As for health insurance, the new agreement expands health care eligibility to instructors who teach one 90-contact-hour course (down from two), while it raises annual premiums by 3 to 5 percent.
Significantly, the one contract term that has a considerable increase in university funding is the “union rep fund.” According to the proposal, the university will increase its payment to UAW reps by 55 percent, from $90,000 a year to $140,000, and the number of reps will increase from five to ten. This is, no doubt, only a down payment to the UAW bureaucracy for selling out the strike.
The International Youth and Students for Social Equality (IYSSE) urges The New School part-time adjuncts to campaign for a rejection of this sellout tentative agreement. The UAW 7902 bargaining committee should be removed and replaced by a committee, which is elected by the rank and file and committed to fight for workers’ demands. At the same time, New School workers must form a rank-and-file strike committee to fight for the immediate resumption of the strike, and the mobilization of undergrads, full-time faculty and broader sections of the working class in New York City to win the strike.
It is absurd to think that The New School cannot afford to pay part-time faculty living wages above inflation.
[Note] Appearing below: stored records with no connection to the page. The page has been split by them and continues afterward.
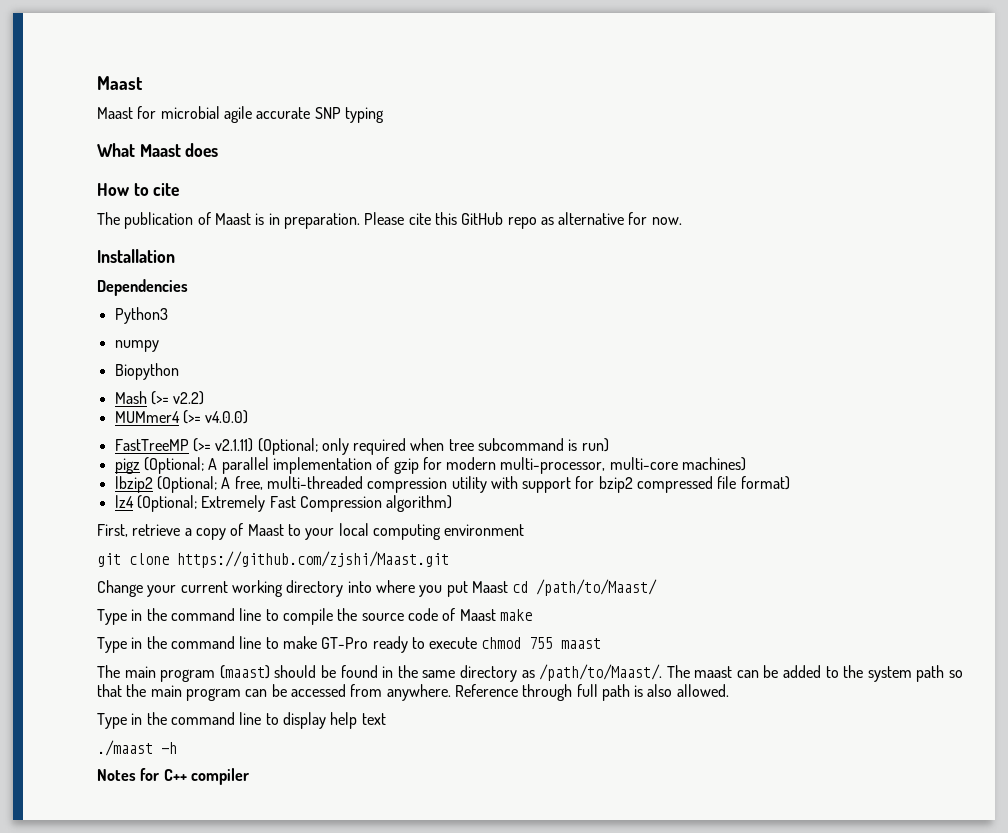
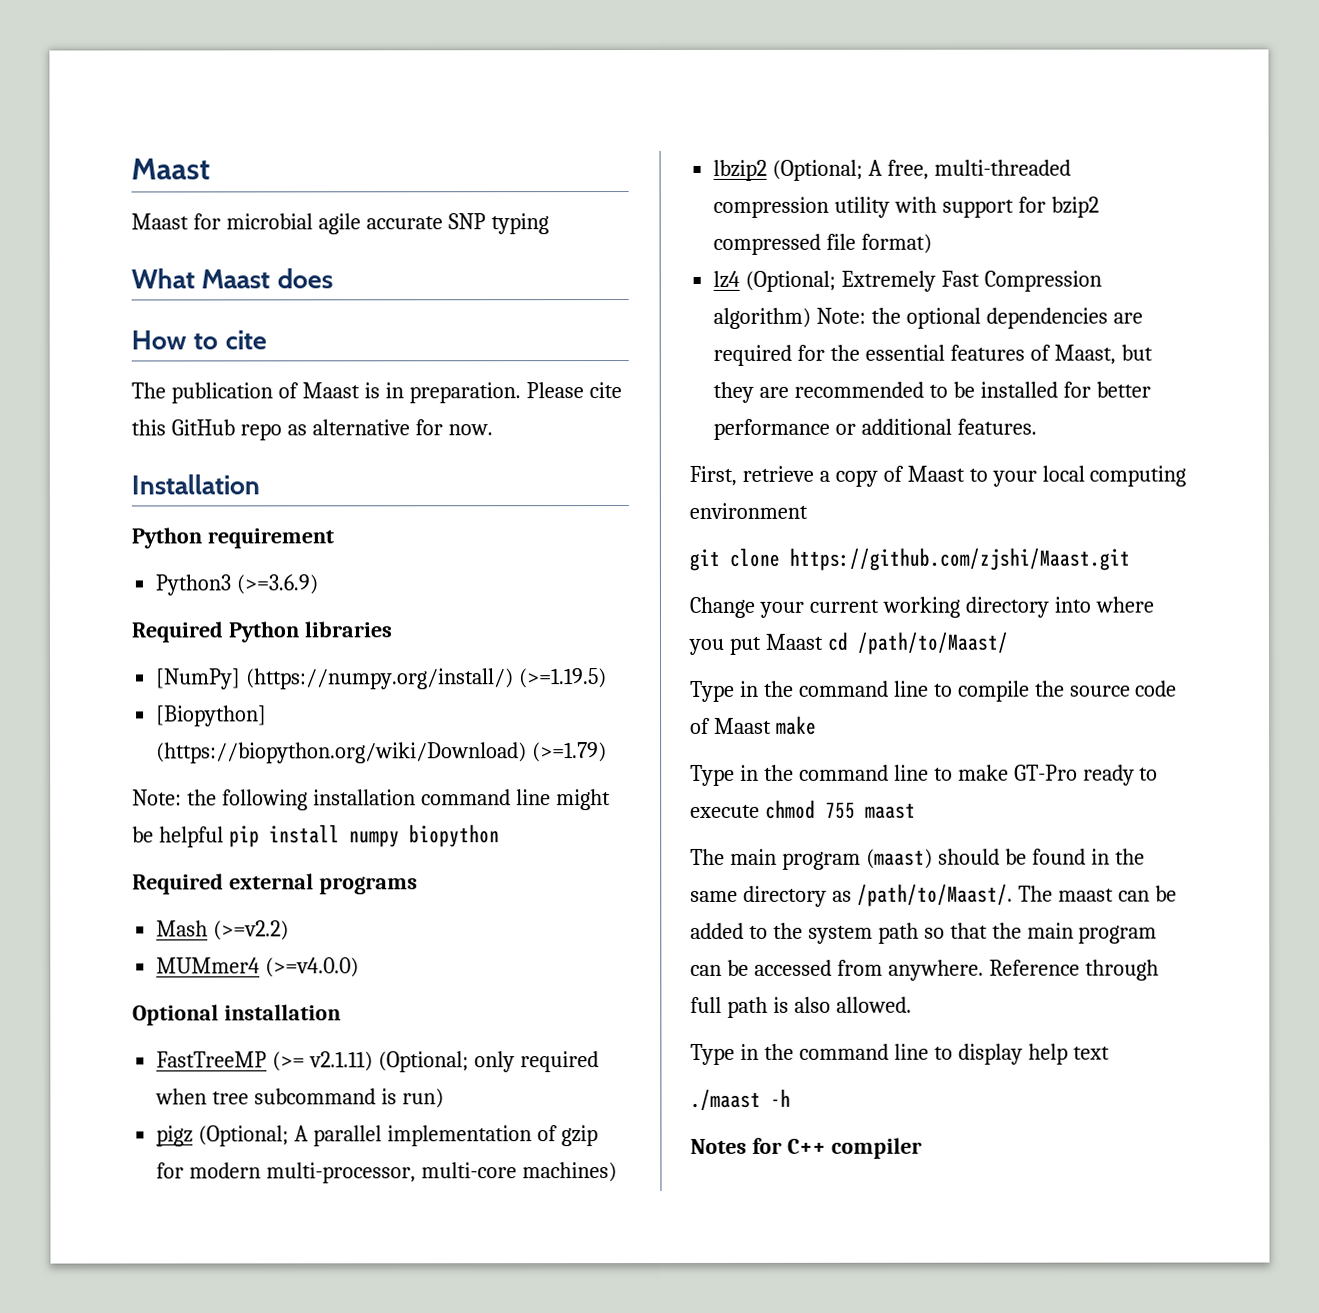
- Dependencies
+ Python requirement
- Python3
- numpy
- Biopython
+ Python3 (>=3.6.9)
+ Required Python libraries
+ [NumPy] (https://numpy.org/install/) (>=1.19.5)
+ [Biopython] (https://biopython.org/wiki/Download) (>=1.79)
+ Note: the following installation command line might be helpful pip install numpy biopython
+ Required external programs
- Mash (>= v2.2)
+ Mash (>=v2.2)
- MUMmer4 (>= v4.0.0)
+ MUMmer4 (>=v4.0.0)
+ Optional installation
- lz4 (Optional; Extremely Fast Compression algorithm)
+ lz4 (Optional; Extremely Fast Compression algorithm) Note: the optional dependencies are required for the essential features of Maast, but they are recommended to be installed for better performance or additional features.

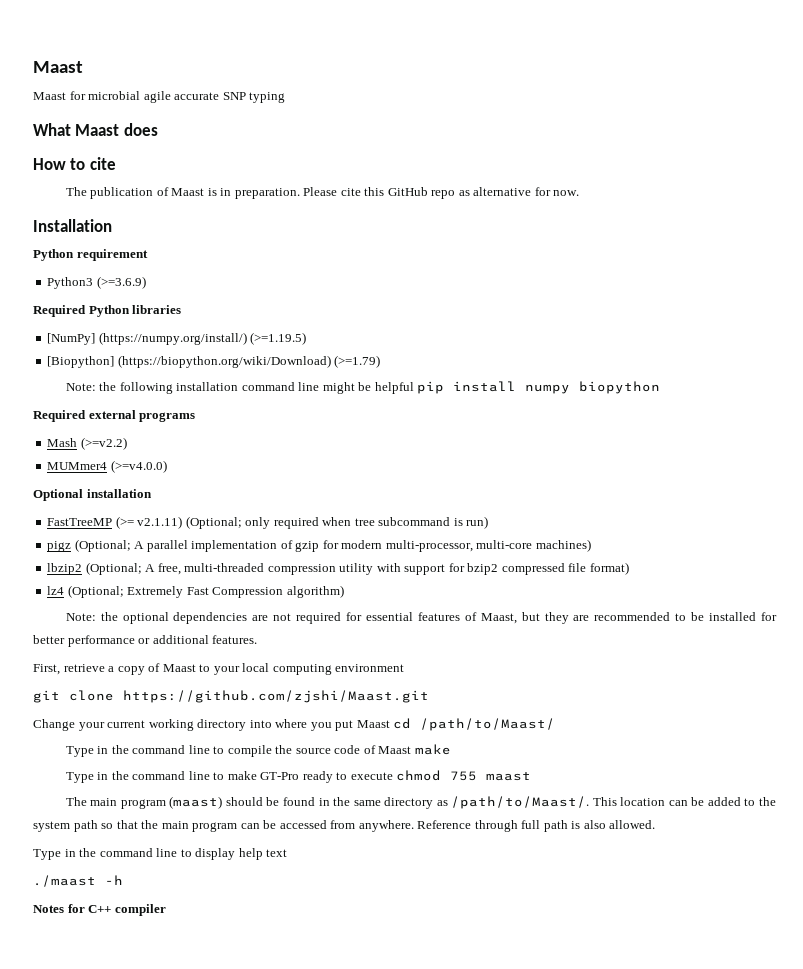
- lz4 (Optional; Extremely Fast Compression algorithm) Note: the optional dependencies are required for the essential features of Maast, but they are recommended to be installed for better performance or additional features.
+ lz4 (Optional; Extremely Fast Compression algorithm)
+ Note: the optional dependencies are not required for essential features of Maast, but they are recommended to be installed for better performance or additional features.
- The maast can be added to the system path so that the main program can be accessed from anywhere.
+ This location can be added to the system path so that the main program can be accessed from anywhere.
The private university has an endowment and other assets of over $1.2 billion, and vast private equity, real estate and other investments. Its board of trustees includes former and current executives from corporate giants like Avon Products and Duracell, along with various financial firms controlling massive assets.
Part-time instructors have won widespread support from students and workers at the university, throughout New York City and beyond. The day before the strike ended, The New School student supporters began a 24/7 occupation of the University Center in response to the administration’s threat that it would withhold pay and health care benefits from adjuncts if they continued striking. Students issued a list of demands, including a tuition refund for lost instruction time, a tuition freeze, the resignation of President McBride, the disbandment of the board of trustees and its replacement by a body run by the school’s faculty and students.
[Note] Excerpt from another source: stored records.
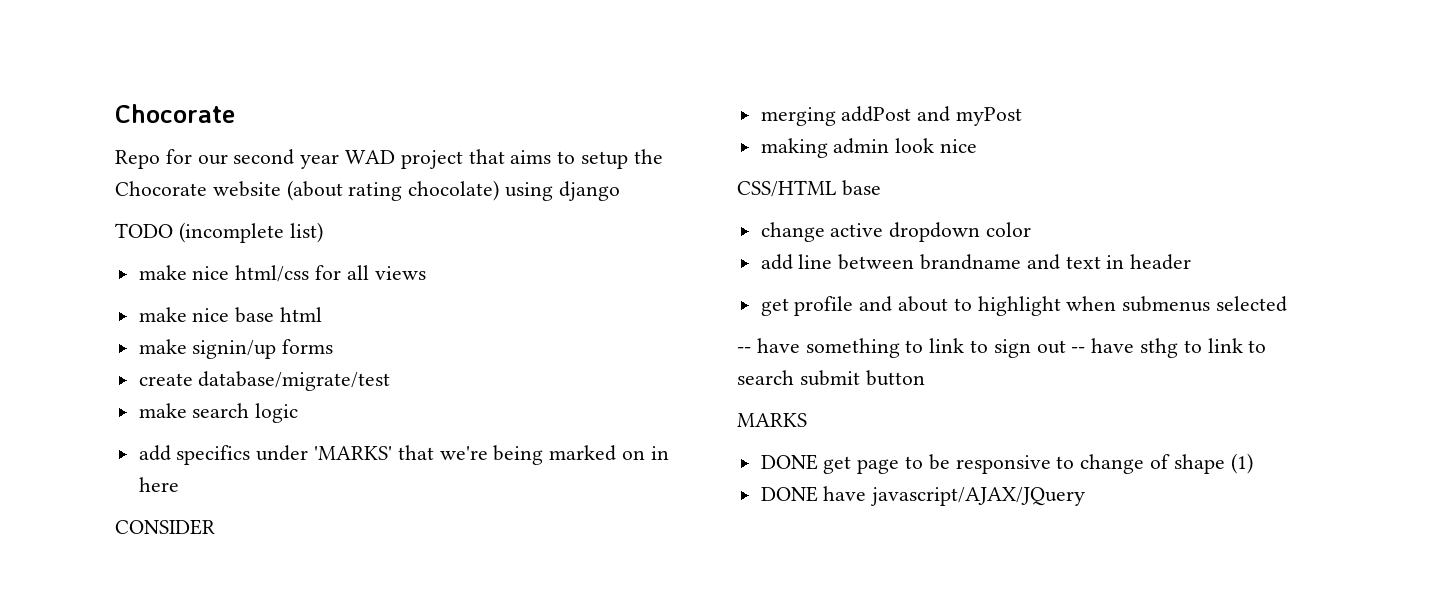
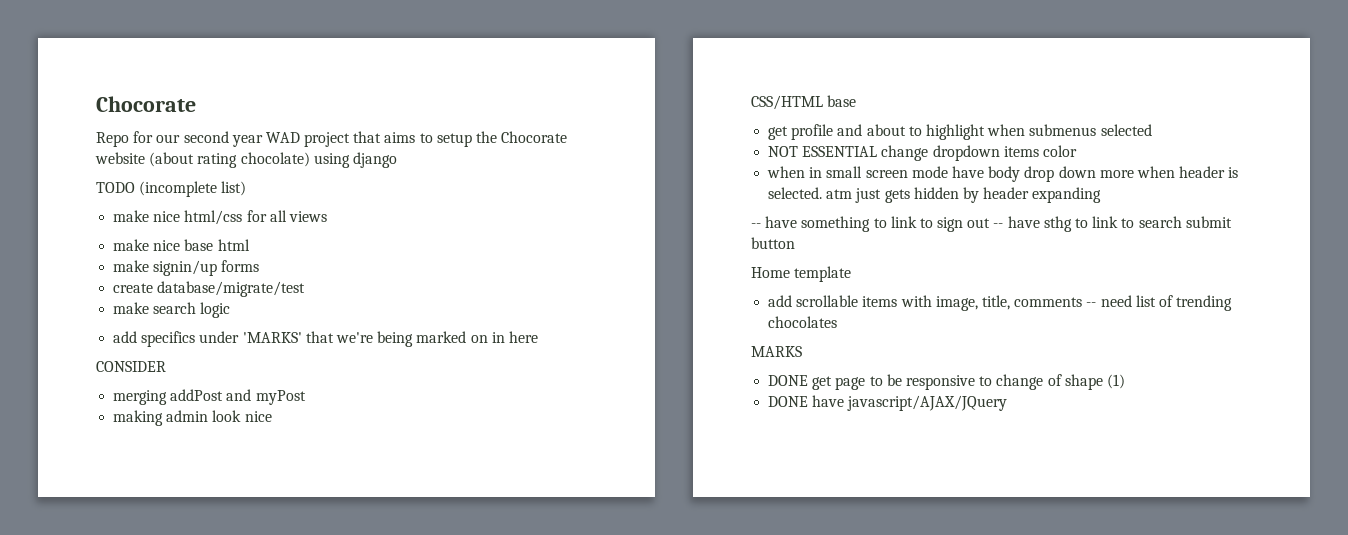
- change active dropdown color
- add line between brandname and text in header
+ NOT ESSENTIAL change dropdown items color
+ when in small screen mode have body drop down more when header is selected. atm just gets hidden by header expanding
+ Home template
+ add scrollable items with image, title, comments -- need list of trending chocolates

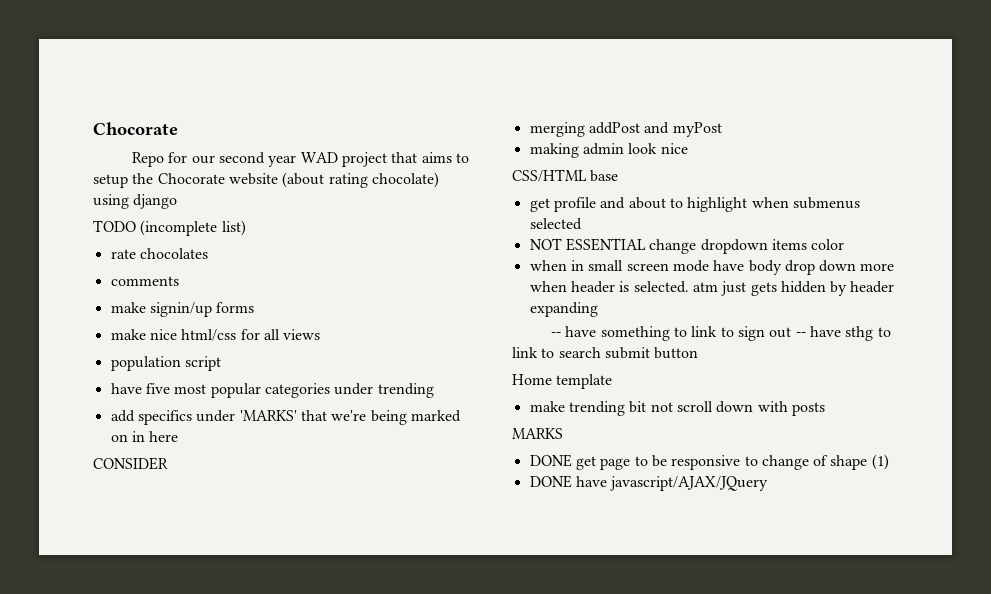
+ rate chocolates
+ comments
+ make signin/up forms
- make nice base html
- make signin/up forms
- create database/migrate/test
- make search logic
+ population script
+ have five most popular categories under trending
- add scrollable items with image, title, comments -- need list of trending chocolates
+ make trending bit not scroll down with posts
A school-wide vote of no confidence in the current administration and board of trustees has already been signed by over 1,000 students, staff, part-time and full-time faculty, alumni, parents and other New School community members.
As important as these expressions of opposition are, the fight against the subordination of academic life to private profit can only be successful if it is expanded beyond the campus.
Part-time faculty are part of the working class and, like millions of workers in the city, the country and the world, they face the same problems and confront the same enemies: the powerful corporate and financial powers and their political representatives. This was demonstrated clearly when the US Congress and the Biden administration intervened to block a strike by 120,000 railroad workers earlier this month and imposed a pro-company contract, which workers previously rejected. This dictatorial measure was backed by both corporate-controlled parties, including so-called progressives in the Democratic Party like New York Congresswoman Alexandria Ocasio-Cortez.
New School academic workers must take the conduct of the struggle out of the hands of the UAW bureaucracy and fight for the broader mobilization of the working class, independent of the union bureaucracy and the Democratic Party, who are both bitterly hostile to the interests of workers.
Educators and students at The New School should appeal to students and youth, faculty and educators, health care and transit workers, as well as industrial workers, to develop a powerful counteroffensive against capitalism and the social inequality, dictatorship and war it produces.